Miloš Vraneš

No. 26 – Klosterneuburg Dukes
- Position: Small forward / shooting guard
- League: Austrian Basketball Bundesliga

Personal information
- Born: April 25, 1995 (age 30) Belgrade, Serbia, FR Yugoslavia
- Nationality: Serbian
- Listed height: 6 ft 7 in (2.01 m)
- Listed weight: 201 lb (91 kg)

Career information
- College: North Dakota State (2014–2016); Southeast Missouri State (2016–2018);
- NBA draft: 2018: undrafted
- Playing career: 2012–present

Career history
- 2012–2014: KK Partizan
- 2018–2019: Spišská Nová Ves
- 2019–2020: Vršac (Hemofarm)
- 2020–2021: Pirot
- 2021–2022: Mladost Mrkonjić Grad
- 2021–2022: Teodo Tivat
- 2022–2022: Slodes Beograd
- 2022–2023: Spars Sarajevo
- 2023–2024: KK Tikvesh
- 2024–present: Klosterneuburg Dukes

Career highlights
- All-Mon-Dak First Team (2016); All-Mon-Dak Second Team (2015);

= Miloš Vraneš =

Serbian basketball player (born 1995)

Miloš Vraneš (born April 25, 1995) is a Serbian professional basketball player for Klosterneuburg Dukes that competes in Austrian Basketball Bundesliga. Milos played Division 1 college basketball for the Southeast Missouri State Redhawks. Standing at 6 ft 7 in (2.01 m), he plays at the shooting guard and small forward positions.

== College career ==
Miloš Vraneš signed a National Letter of Intent with Southeast Missouri State Redhawks on May 5, 2016. He played under head coach Rick Ray and competed in Ohio Valley Conference. Southeast Missouri State Redhawks was first in the West Division and made it to the OVC Tournament both years. Before Southeast Missouri State Redhawks, Milos played for two years in North Dakota State.

== Professional career ==
In January 2019, Milos Vraneš began his professional career after great years in NCAA Division I College Basketball. Vraneš started his pro career in Europe, where he signed for BK Spišská Nová Ves. Vraneš competed in Slovak Basketball League and Slovak Basketball Cup.
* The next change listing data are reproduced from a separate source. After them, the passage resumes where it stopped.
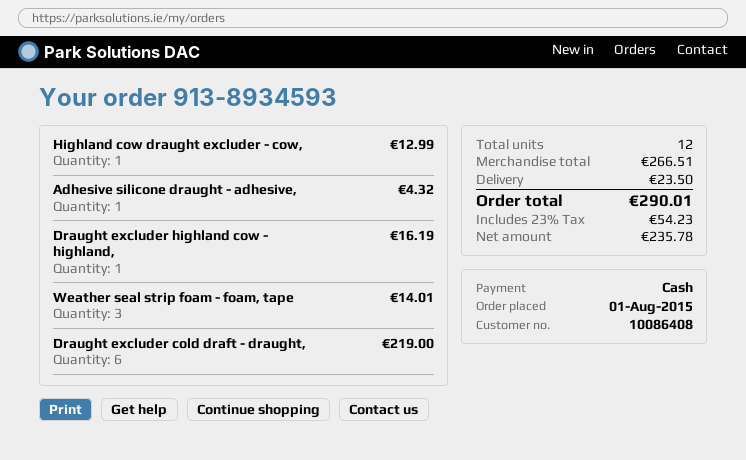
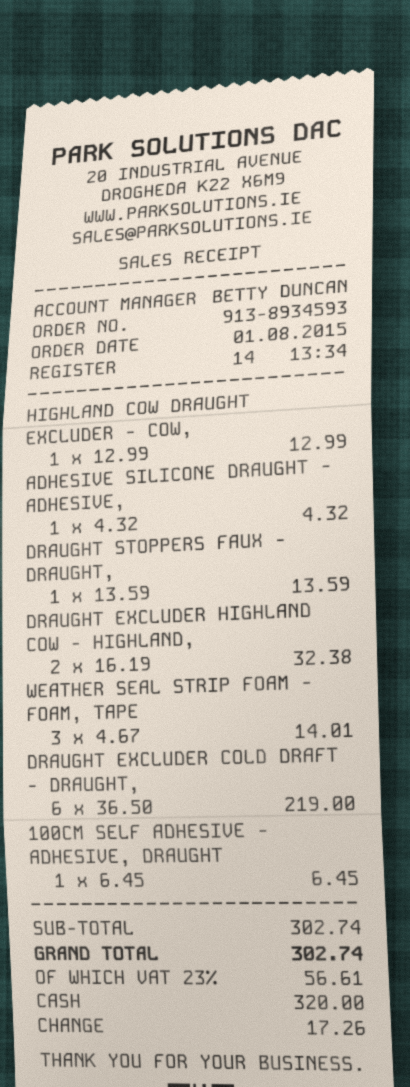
Draught excluder highland cow - highland,: 1 for 16.19 -> 2 for 32.38
DRAUGHT STOPPERS FAUX - DRAUGHT,: none -> 1 for 13.59
100CM SELF ADHESIVE - ADHESIVE, DRAUGHT: none -> 1 for 6.45
subtotal: 266.51 -> 302.74
shipping: 23.50 -> none
tax: 23% = 54.23 -> 23% = 56.61
total: 290.01 -> 302.74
The following season, 2019–20, Miloš signed a deal with KK Vršac (Hemofarm) of the Basketball League of Serbia. In August 2020, Vraneš signed for Pirot and stayed in Basketball League of Serbia for one more year (season 2020–2021) where he averaged 12.6 points and 7 rebounds per game.

Season 2021–22, Miloš Vraneš signed for Mladost Mrkonjić Grad, and added another competition to his professional career, Basketball Championship of Bosnia and Herzegovina. The second part of a season, Vraneš signed for KK Teodo Tivat, and had great season competing in Prva A Liga.

On 1 September 2022, he signed an open contract with Slodes.

Shortly after his signature, he accepted an offer from OKK Spars Sarajevo and agreed to compete in ABA League Second Division. This season, Milos averaged 14.7 points and 7 rebounds per game, while shooting 45.8% form the three point line.

Next year, Milos signed a contract with KK Tikvesh one of the best clubs from North Macedonia, and started competing in Macedonian First League (basketball). He was a starting small forward, often played at the power forward position. Milos had another amazing season averaging 13 points, and was the top rebounder averaging 7.5 rebounds (3 offensive rebounds), helping his team reach the Cup of Macedonia Semifinals. He received the Eurobasket.com All-North Macedonian League Honorable Mention for his performance.

In early July, 2024, Milos Vranes inks a contract with Klosterneuburg Dukes that competes in Austrian Basketball Bundesliga.

==National Team career==
Vraneš was a part of the Serbian national team basketball camp that was held in Denver, Colorado. He was a part of the team chosen to represent the Serbia men's national basketball team at the international basketball tournament in Dalian, China where they ended up being second after losing to Lithuania. He won the gold medal while playing for Serbia at the tournament in Weinan. Milos was a part of the Serbian men's university basketball team chosen to play at the 2017 Summer Universiade that were held in Taipei, Taiwan. Serbia was first in the group stage and ended up its competition in the semi-final after losing to the United States men's national basketball team. He was a starting shooting guard averaging 12.7 points, 6.1 rebounds and 2.4 assists per game.